_Exercise description_: Go through the entries below line by line and tally those holding "shipping"; write only the tally.

Modification records
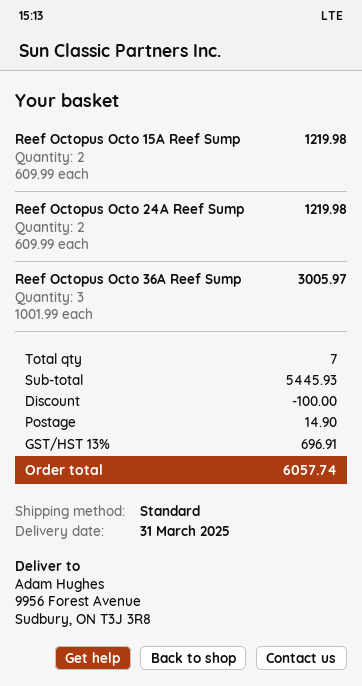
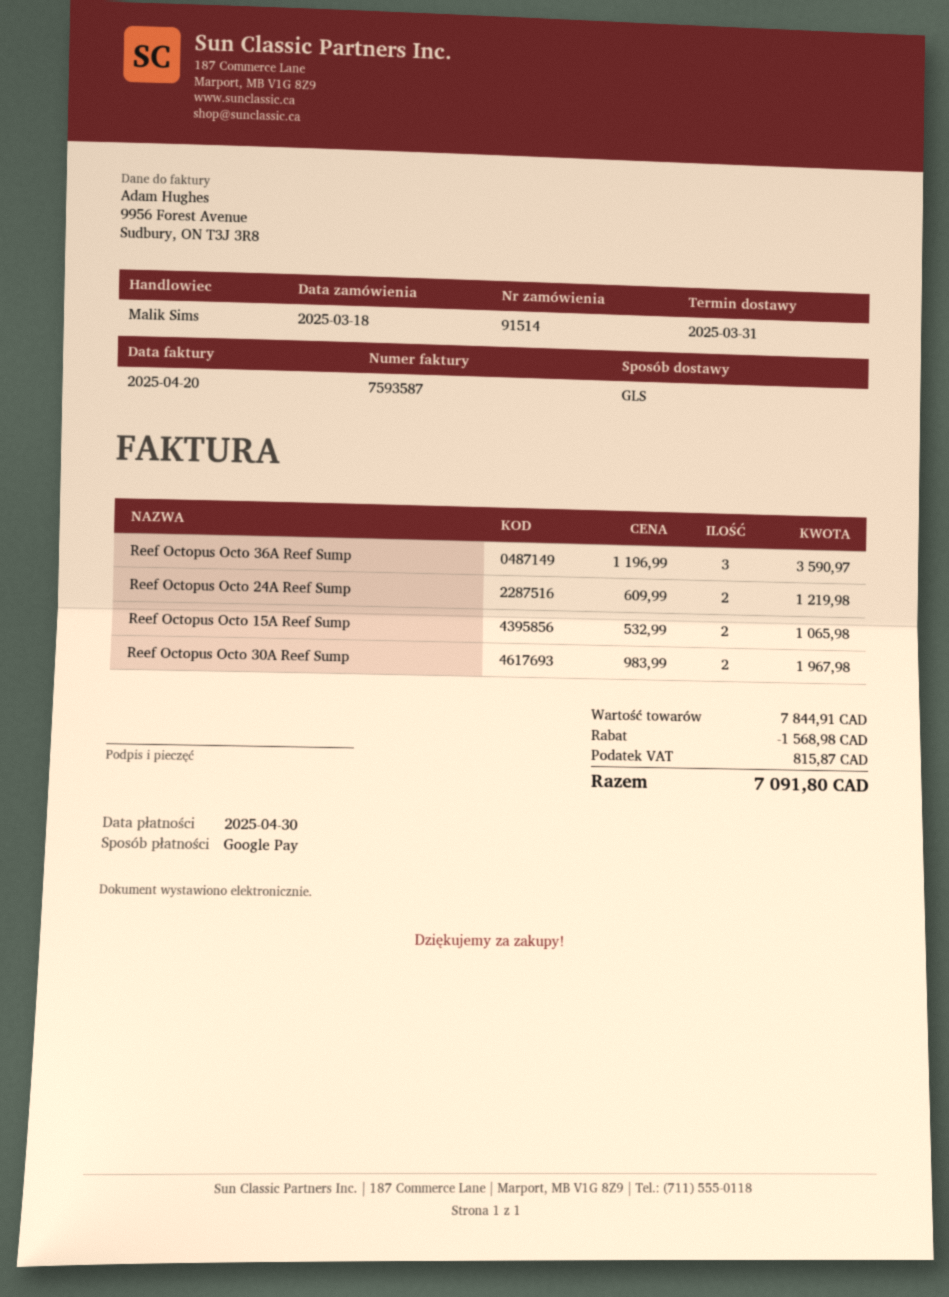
shipping method: standard -> GLS
Reef Octopus Octo 15A Reef Sump: 2 x 609.99 = 1219.98 -> 2 x 532.99 = 1065.98
Reef Octopus Octo 36A Reef Sump: 3 x 1001.99 = 3005.97 -> 3 x 1196.99 = 3590.97
Reef Octopus Octo 30A Reef Sump: none -> 2 x 983.99 = 1967.98
subtotal: 5445.93 -> 7844.91
discount: 100.00 -> 1568.98
shipping: 14.90 -> none
tax: 696.91 -> 815.87
total: 6057.74 -> 7091.80

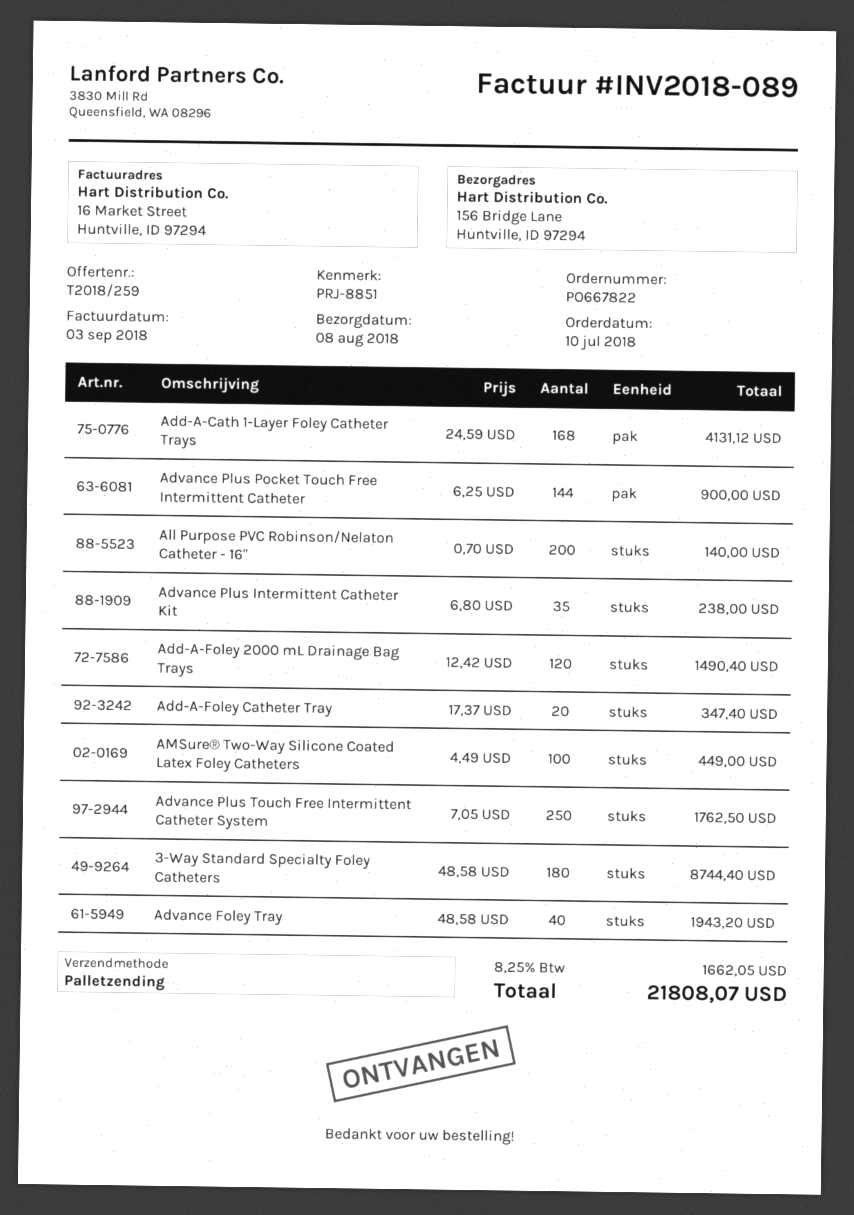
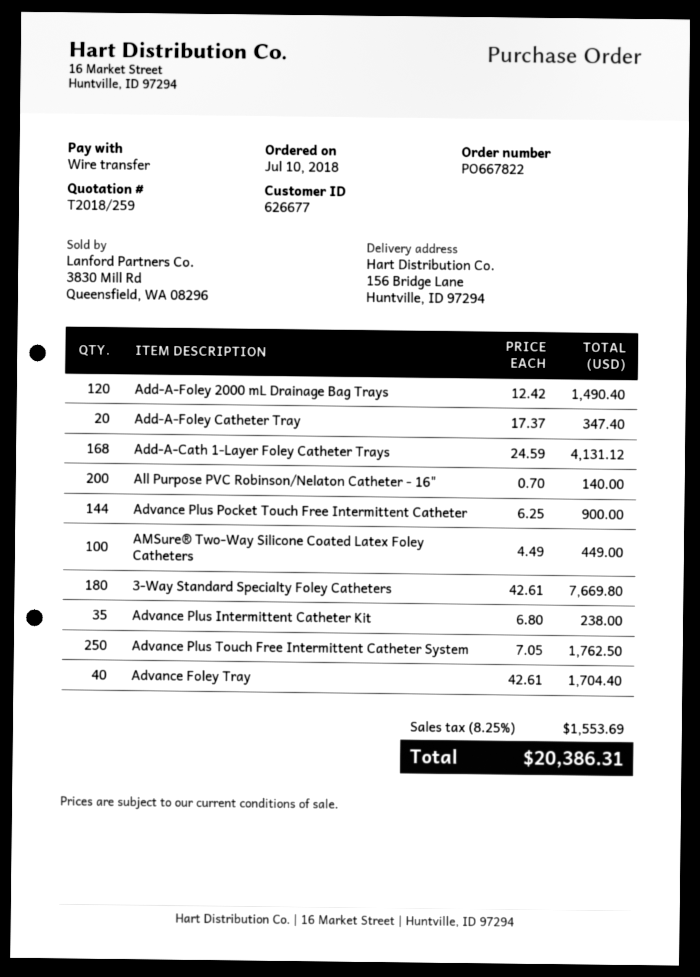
3-Way Standard Specialty Foley Catheters: 180 x 48.58 = 8744.40 -> 180 x 42.61 = 7669.80
Advance Foley Tray: 40 x 48.58 = 1943.20 -> 40 x 42.61 = 1704.40
tax: 8.25% = 1662.05 -> 8.25% = 1553.69
total: 21808.07 -> 20386.31

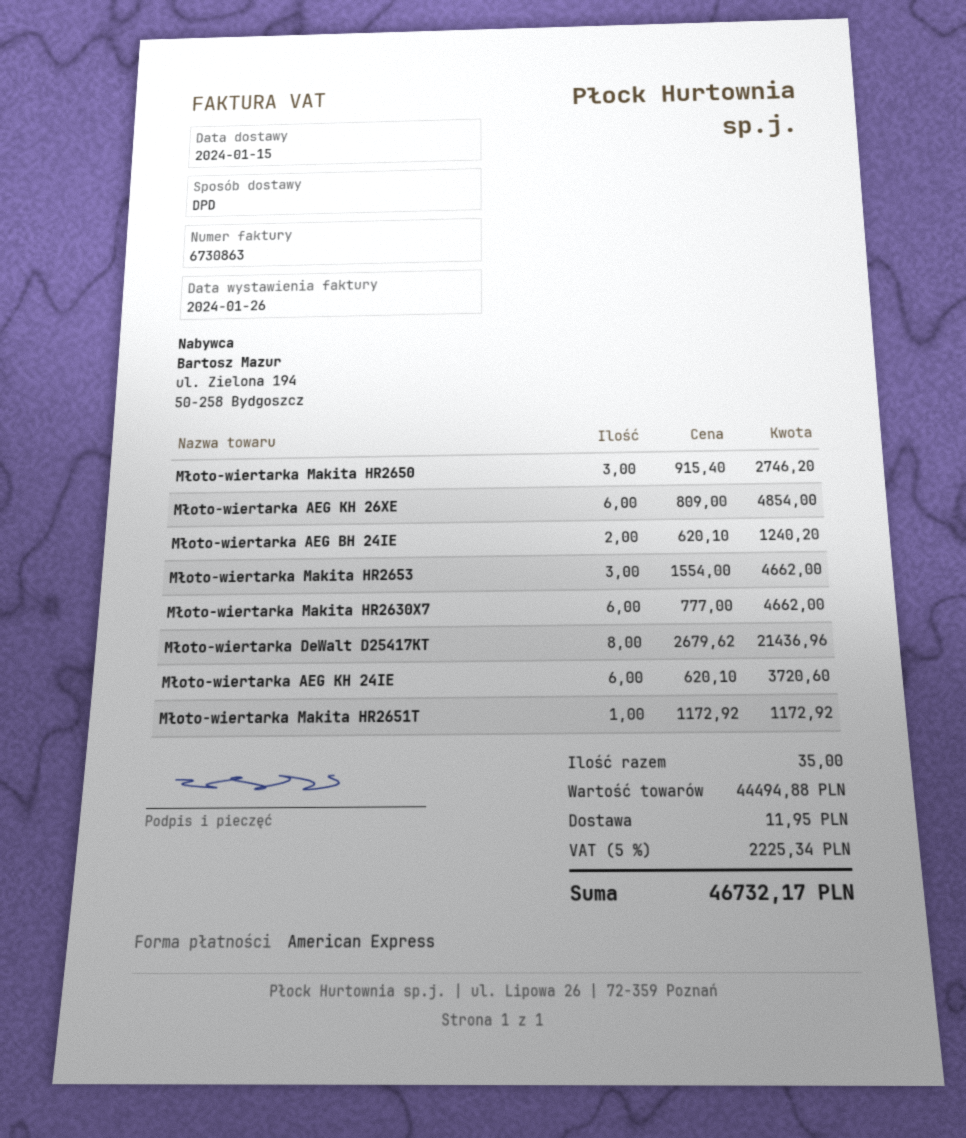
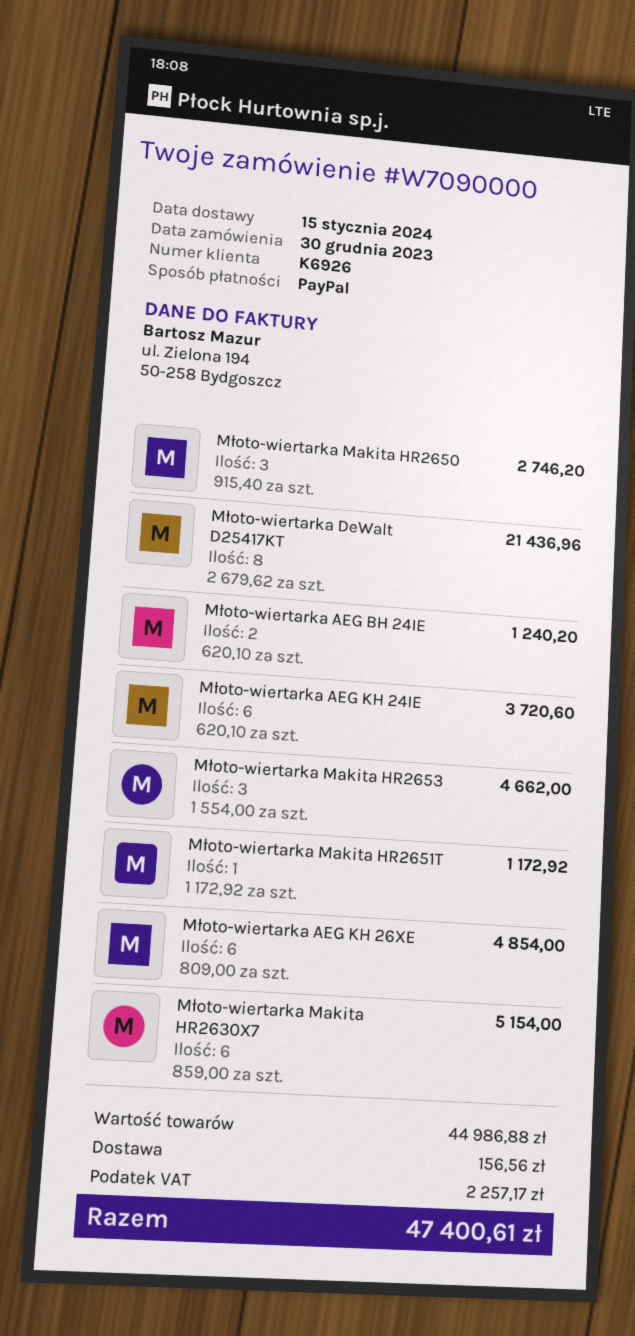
payment method: American Express -> PayPal
Młoto-wiertarka Makita HR2630X7: 6 x 777.00 = 4662.00 -> 6 x 859.00 = 5154.00
subtotal: 44494.88 -> 44986.88
shipping: 11.95 -> 156.56
tax: 2225.34 -> 2257.17
total: 46732.17 -> 47400.61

_Task answer_: 3